**Exercise prompt**:
Write out exactly, with both ends included, the lines that run from the line containing "font-size: 29px ->" to the end of the entries. Pictures are not part of the answer.

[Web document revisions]
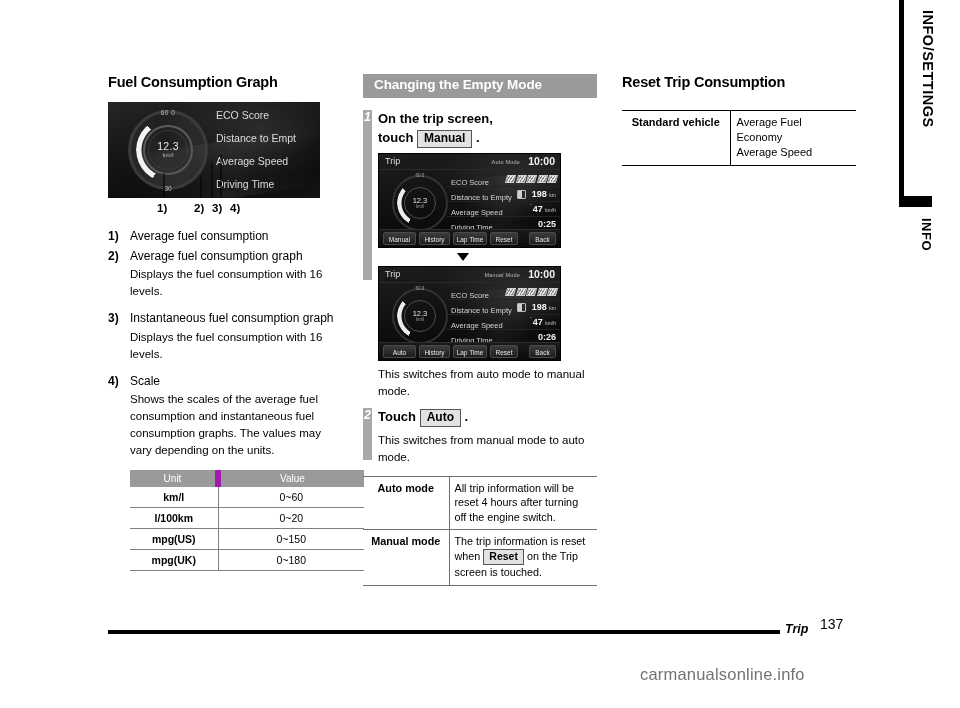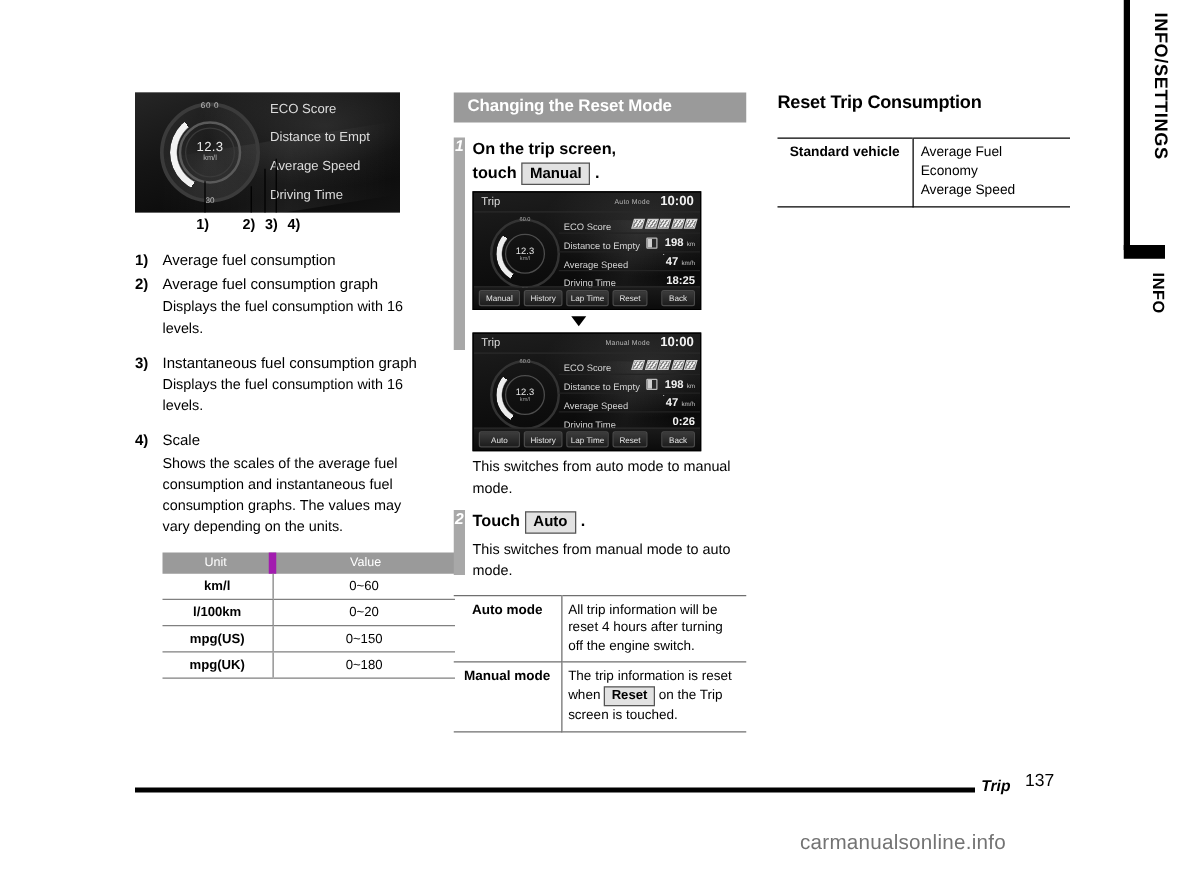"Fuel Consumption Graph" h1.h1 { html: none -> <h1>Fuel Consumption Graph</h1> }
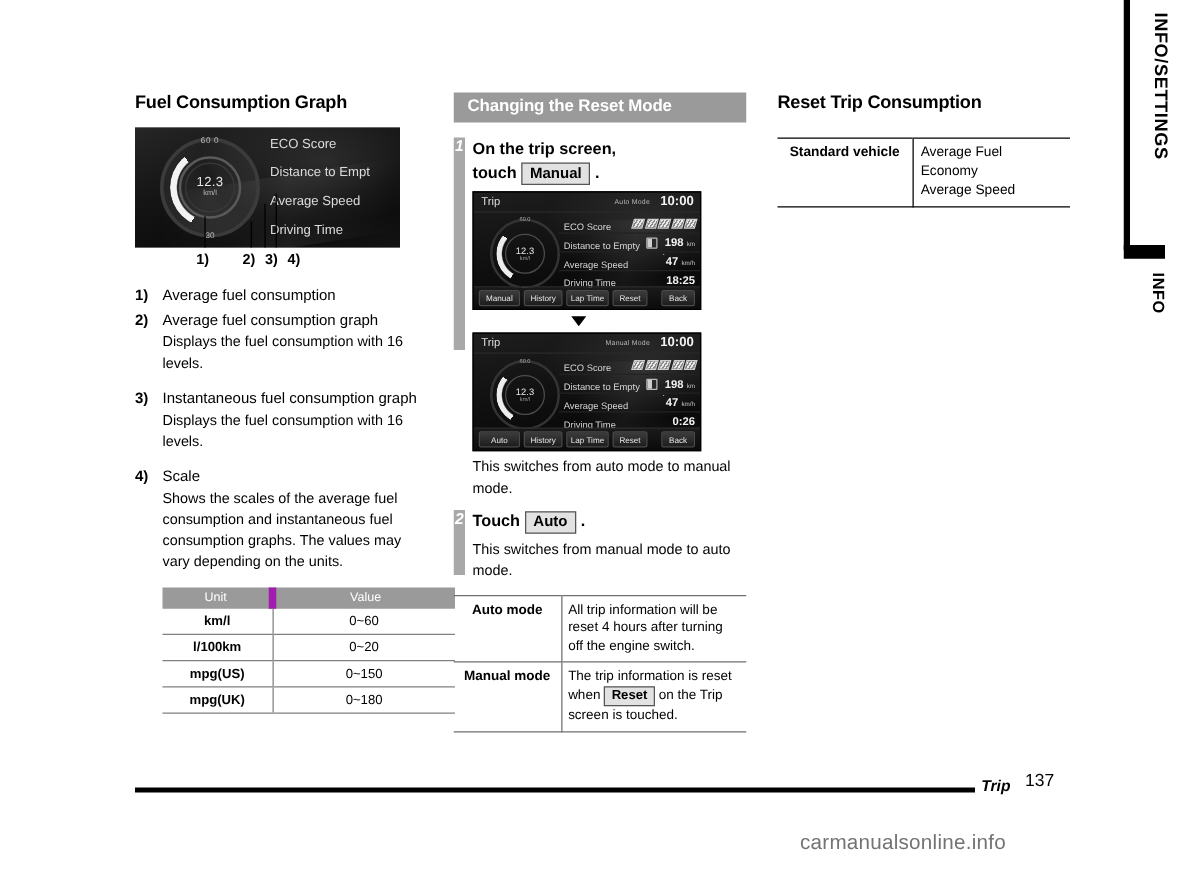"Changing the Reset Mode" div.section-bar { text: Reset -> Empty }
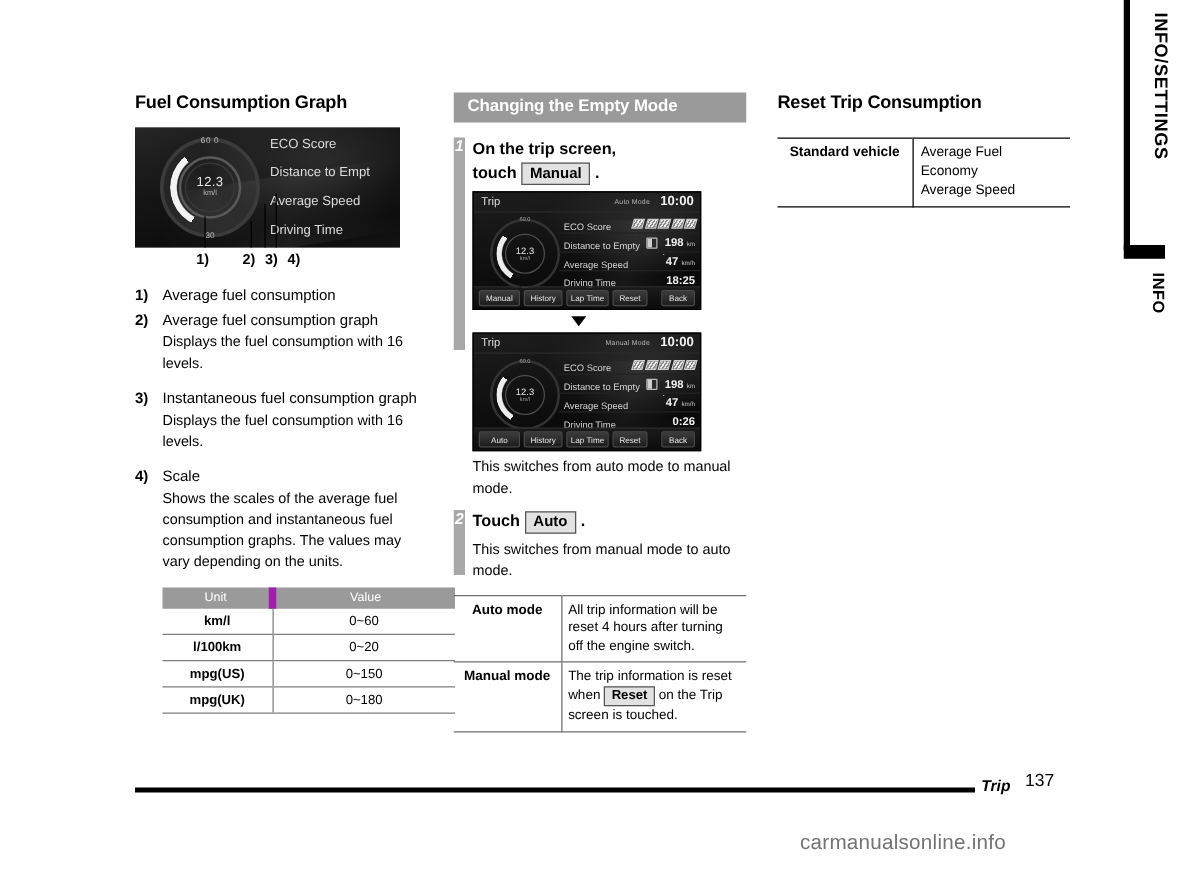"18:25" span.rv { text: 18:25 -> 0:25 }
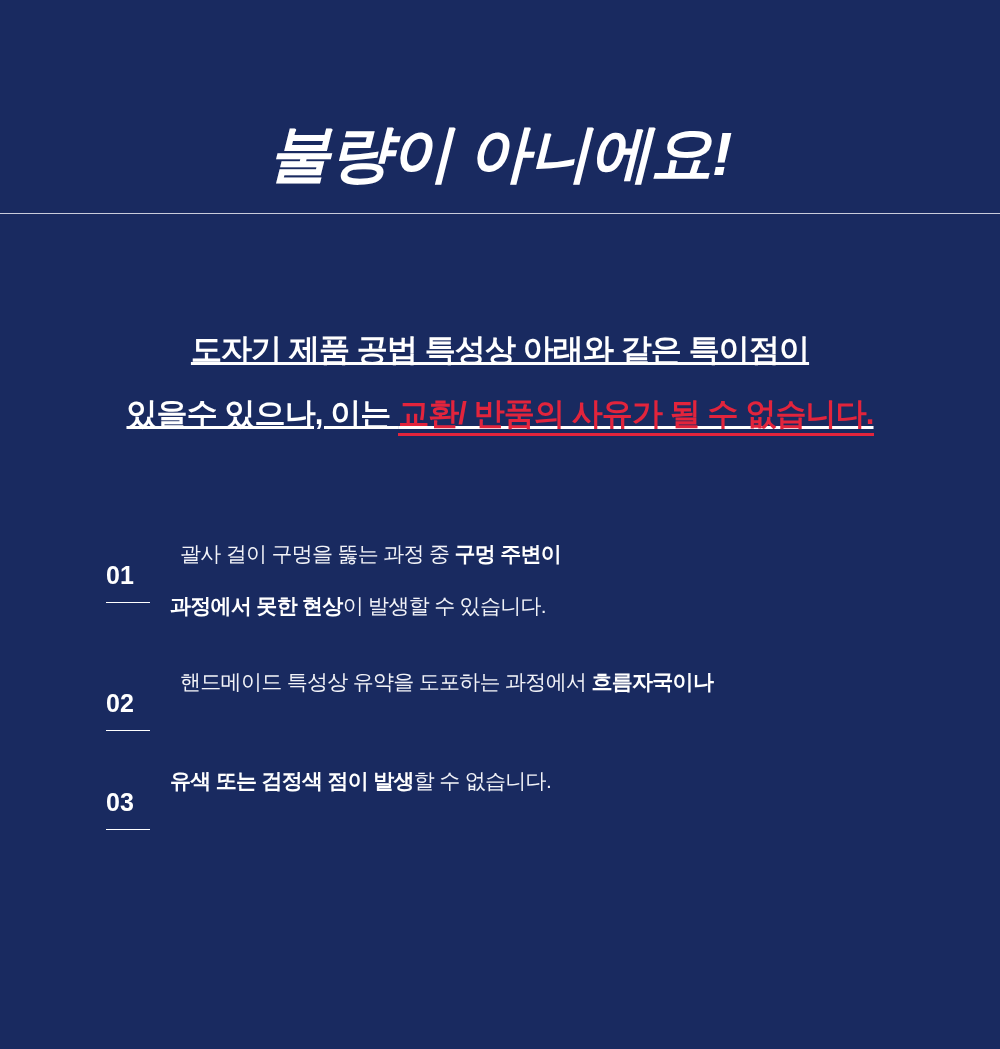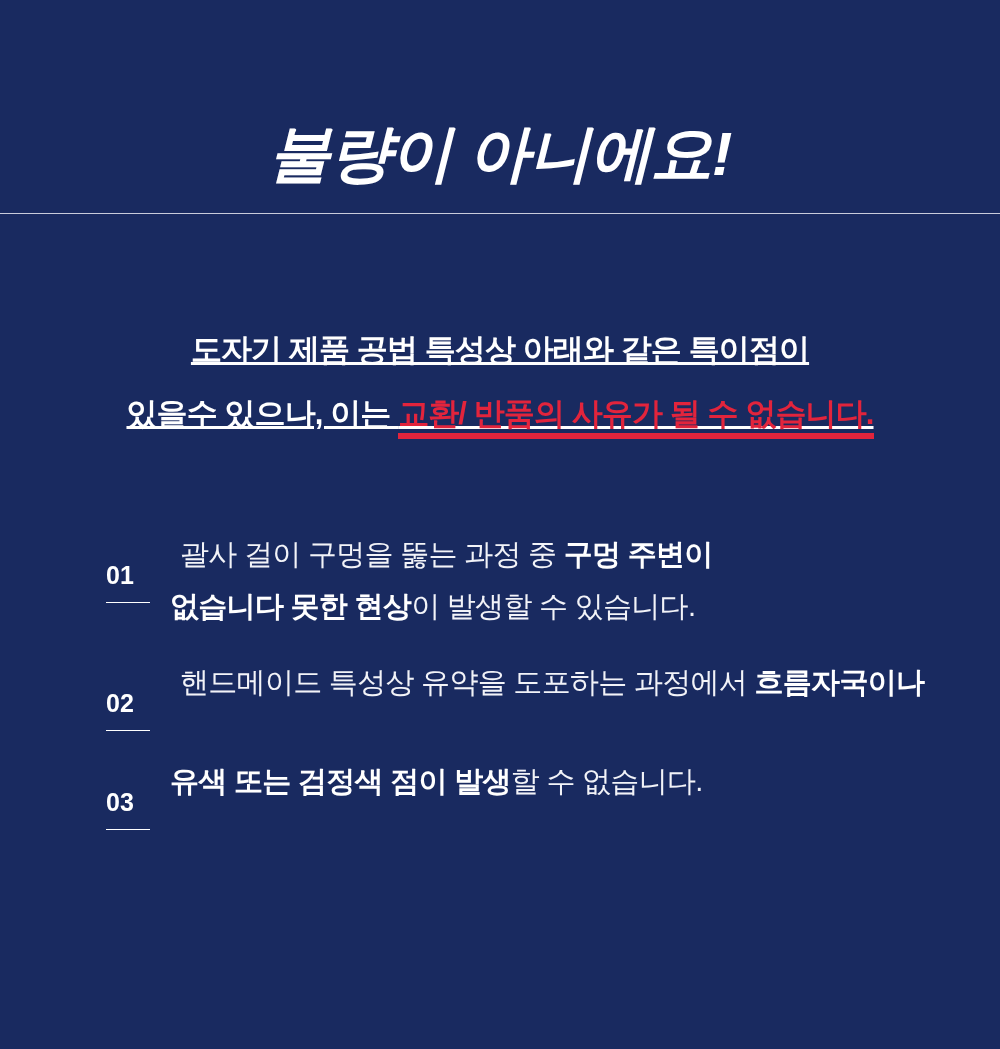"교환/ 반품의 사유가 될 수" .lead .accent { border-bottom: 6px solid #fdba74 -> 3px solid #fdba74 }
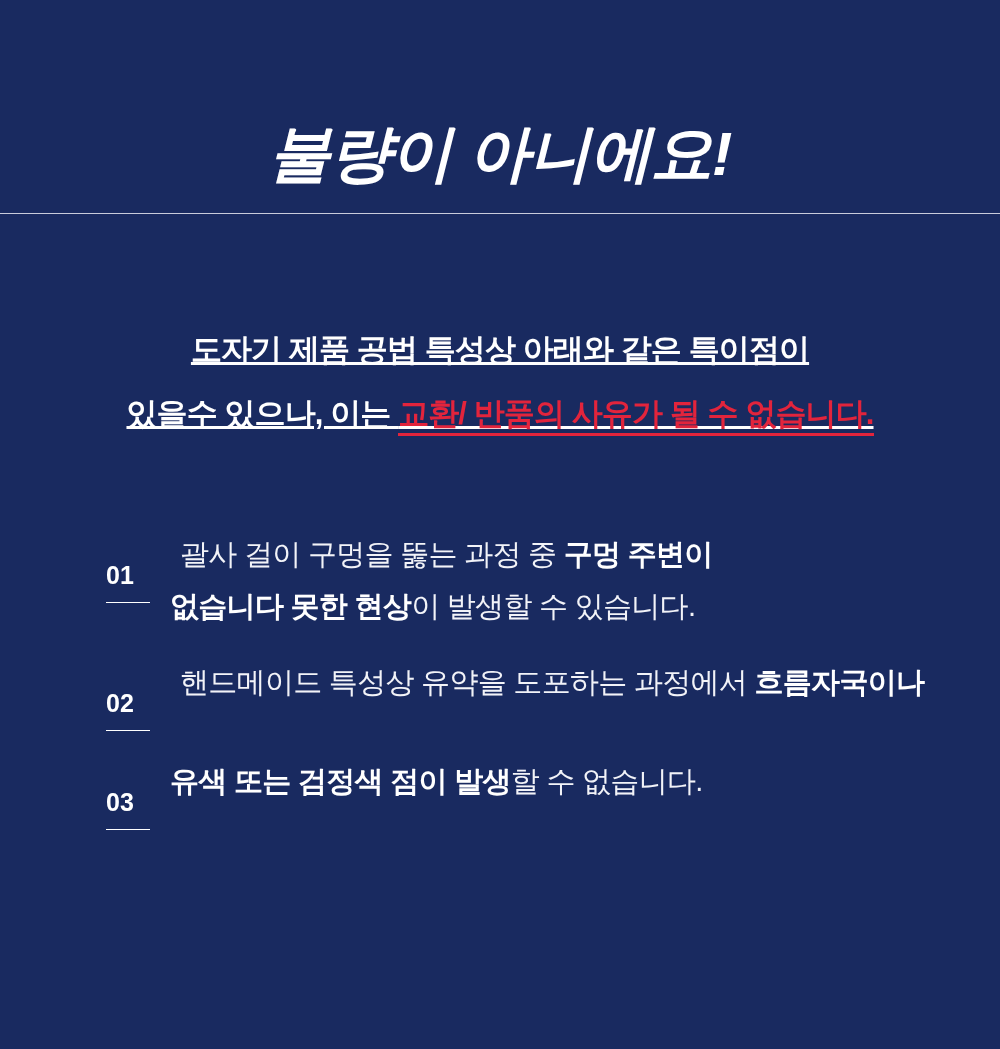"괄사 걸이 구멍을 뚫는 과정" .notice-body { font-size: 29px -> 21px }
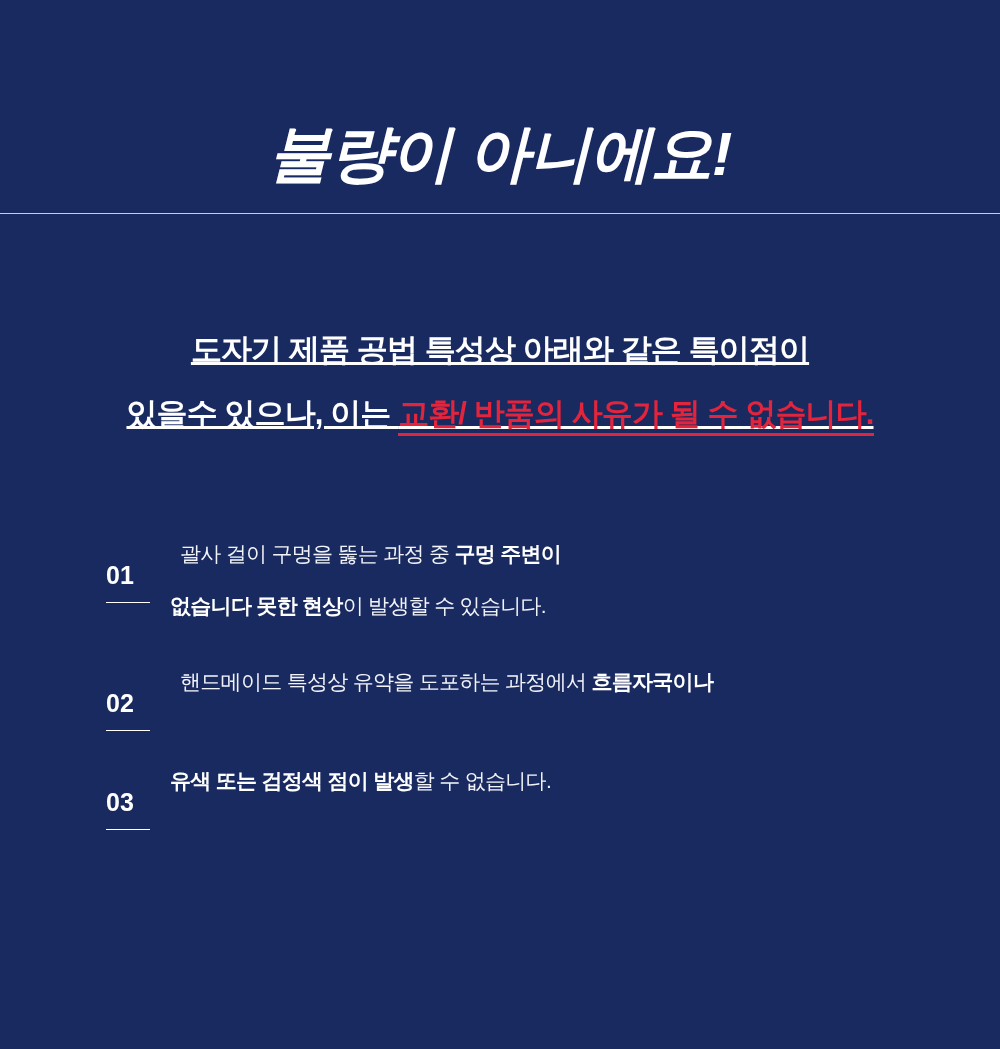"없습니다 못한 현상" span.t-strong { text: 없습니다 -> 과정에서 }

**Output below**:
"괄사 걸이 구멍을 뚫는 과정" .notice-body { font-size: 29px -> 21px }
"없습니다 못한 현상" span.t-strong { text: 없습니다 -> 과정에서 }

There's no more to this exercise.